This project aims to address the Machine Learning process in the context of a problem in the area of Civil Engineering, specifically related to concrete. Instead of performing tasks manually, we will create automation modules to develop our own AutoML system, without relying on specific frameworks. We will use Spark MLlib on PySpark to apply Machine Learning techniques. In the field of Civil Engineering, concrete is one of the most important materials. The compressive strength of concrete is an essential property, which depends in a non-linear way on the age of the concrete and the ingredients used in its composition. In this project, our objective will be to build a predictive model capable of estimating the characteristic compressive strength of concrete. and the other variables will be used as predictors.

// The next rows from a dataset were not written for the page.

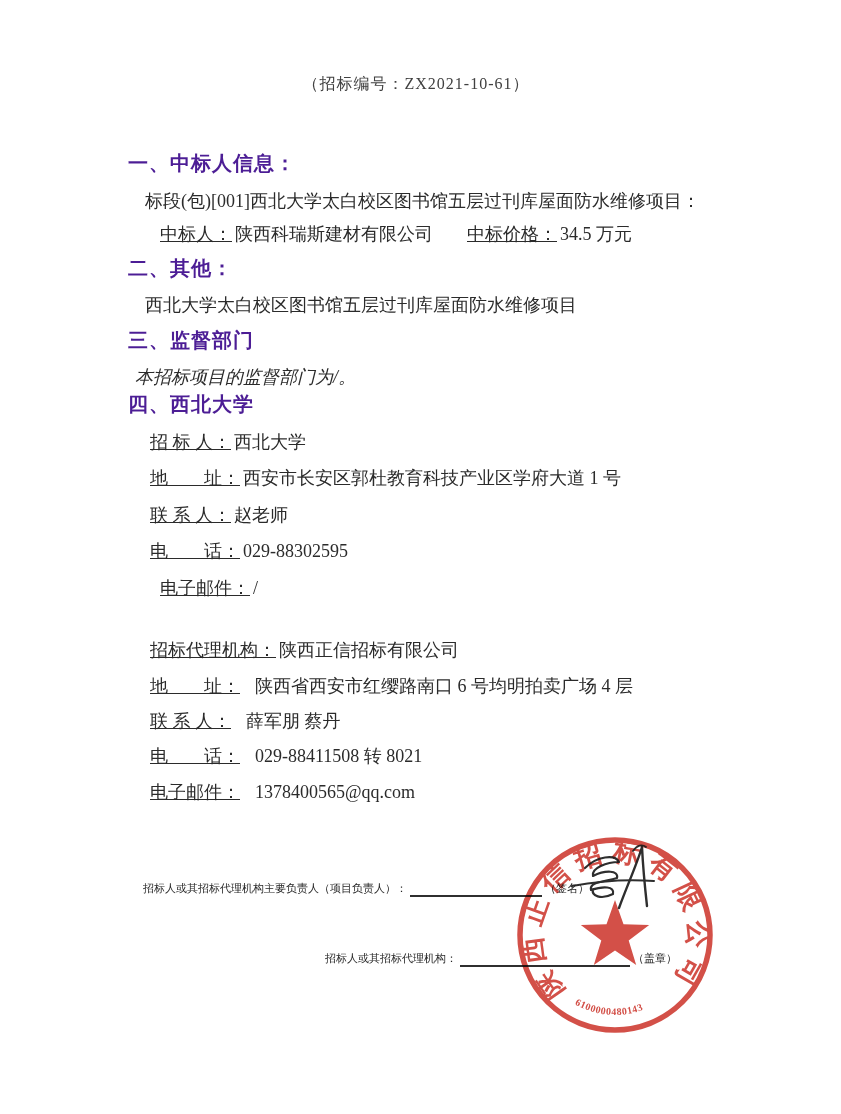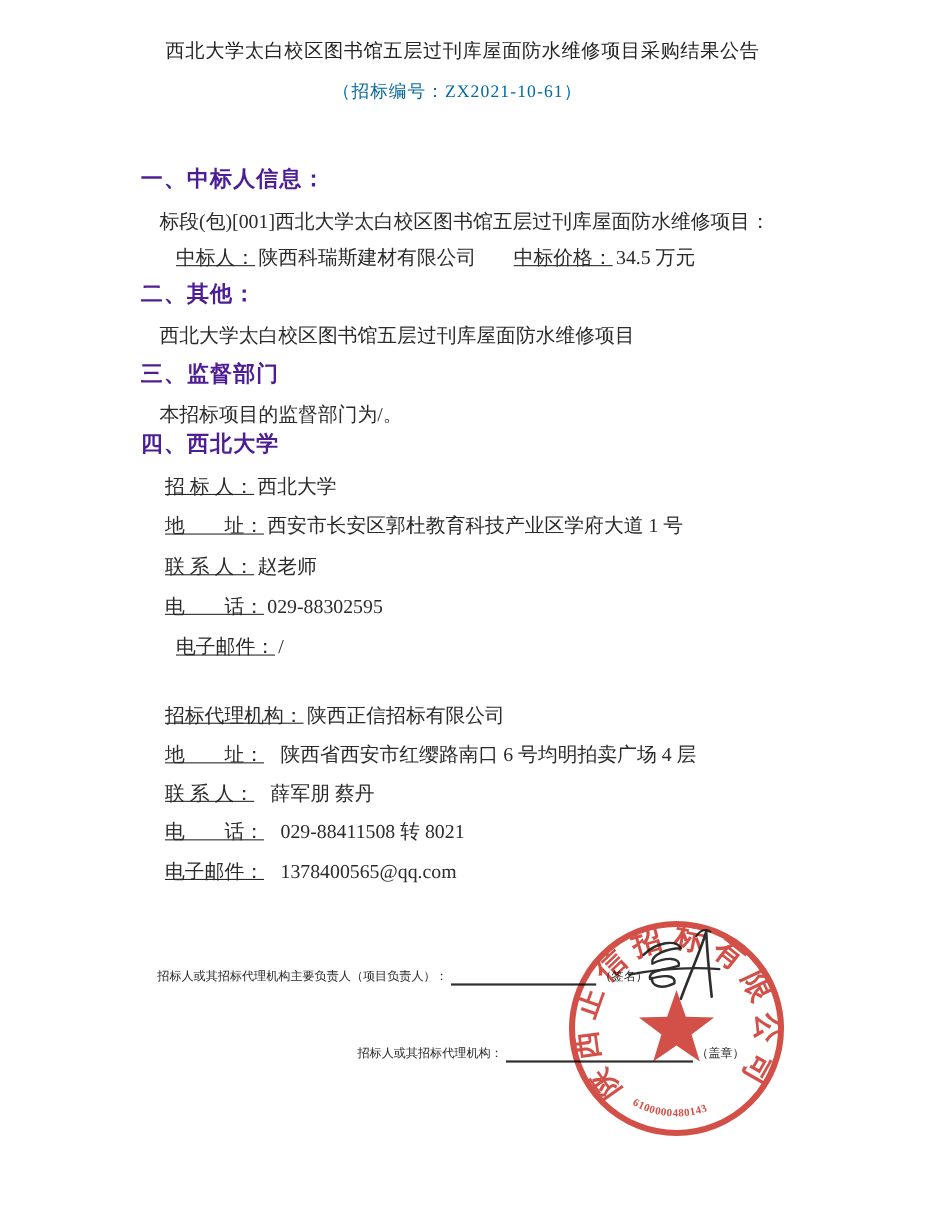--- a/index.html
+++ b/index.html
@@ -6,52 +6,51 @@
   .page{
     position:relative;
     width:841px;height:1114px;
     background:#ffffff;
     overflow:hidden;
     font-family:"Liberation Serif","DejaVu Serif",serif;
     color:#2b2b2b;
   }
   .abs{position:absolute;white-space:pre;line-height:20px;}
   .title1{left:0;top:36px;width:841px;text-align:center;font-size:17.5px;letter-spacing:.5px;color:#242424;}
-  .title2{left:0;top:74px;width:832px;text-align:center;font-size:16px;letter-spacing:1px;color:#0369a1;}
+  .title2{left:0;top:74px;width:832px;text-align:center;font-size:16px;letter-spacing:1px;color:#404040;}
   .h{font-family:"Liberation Sans","DejaVu Sans",sans-serif;font-weight:700;font-size:20px;color:#4c1d95;letter-spacing:1px;}
   .b{font-size:18px;}
   .lbl{white-space:pre;text-decoration:underline;}
   .v{padding-left:3px;white-space:pre;}
   .v.gap{padding-left:15px;}
   .sig{font-size:11px;color:#272727;}
   .blank{display:inline-block;border-bottom:2px solid #2f2f2f;height:1em;vertical-align:baseline;transform:translateY(5px);margin:0 3px;}
   .blank.w1{width:132px;}
   .blank.w2{width:170px;}
   .seal{position:absolute;left:513px;top:833px;mix-blend-mode:multiply;opacity:.92;}
   .ink{position:absolute;left:557px;top:838px;z-index:5;opacity:.92;}
   .seal-arc-text{font-family:"Liberation Serif","DejaVu Serif",serif;font-weight:700;}
 </style>
 </head>
 <body>
 
 <div class="page">
 
-  <div class="abs title1">西北大学太白校区图书馆五层过刊库屋面防水维修项目采购结果公告</div>
   <div class="abs title2">（招标编号：ZX2021-10-61）</div>
 
   <div class="abs h" style="left:128px;top:153px;">一、中标人信息：</div>
   <div class="abs b" style="left:145px;top:191px;">标段(包)[001]西北大学太白校区图书馆五层过刊库屋面防水维修项目：</div>
   <div class="abs b" style="left:160px;top:224px;"><span class="lbl">中标人：</span><span class="v">陕西科瑞斯建材有限公司</span></div>
   <div class="abs b" style="left:467px;top:224px;"><span class="lbl">中标价格：</span><span class="v">34.5 万元</span></div>
 
   <div class="abs h" style="left:128px;top:258px;">二、其他：</div>
   <div class="abs b" style="left:145px;top:295px;">西北大学太白校区图书馆五层过刊库屋面防水维修项目</div>
 
   <div class="abs h" style="left:128px;top:330px;">三、监督部门</div>
-  <div class="abs b" style="left:145px;top:367px;">本招标项目的监督部门为/。</div>
+  <div class="abs b" style="left:135px;top:367px;font-style:italic;">本招标项目的监督部门为/。</div>
 
   <div class="abs h" style="left:128px;top:394px;">四、西北大学</div>
 
   <div class="abs b" style="left:150px;top:432px;"><span class="lbl">招 标 人：</span><span class="v">西北大学</span></div>
   <div class="abs b" style="left:150px;top:468px;text-align:center;"><span class="lbl">地　　址：</span><span class="v">西安市长安区郭杜教育科技产业区学府大道 1 号</span></div>
   <div class="abs b" style="left:150px;top:505px;"><span class="lbl">联 系 人：</span><span class="v">赵老师</span></div>
   <div class="abs b" style="left:150px;top:541px;"><span class="lbl">电　　话：</span><span class="v">029-88302595</span></div>
   <div class="abs b" style="left:160px;top:578px;"><span class="lbl">电子邮件：</span><span class="v">/</span></div>
 
   <div class="abs b" style="left:150px;top:640px;"><span class="lbl">招标代理机构：</span><span class="v">陕西正信招标有限公司</span></div>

Given that we are predicting a numerical value and have input and output data, this is a regression problem. To find the best predictive model, we will try different regression algorithms such as Linear Regression, DecisionTreeRegressor, RandomForestRegressor, GBTRegressor and IsotonicRegression. We will use hyperparameter optimization and tuning techniques to achieve the best possible performance. After training the model, we will make predictions using new data. This will allow us to assess the generalizability of the model and its applicability in real situations. By developing our own AutoML system, we will have greater control over the Machine Learning process and will be able to explore different algorithms and techniques to obtain the best results. Based on the comparative performance analysis of the regression algorithms used, we will select the one that presents the best performance for our specific problem of predicting the compressive strength of concrete.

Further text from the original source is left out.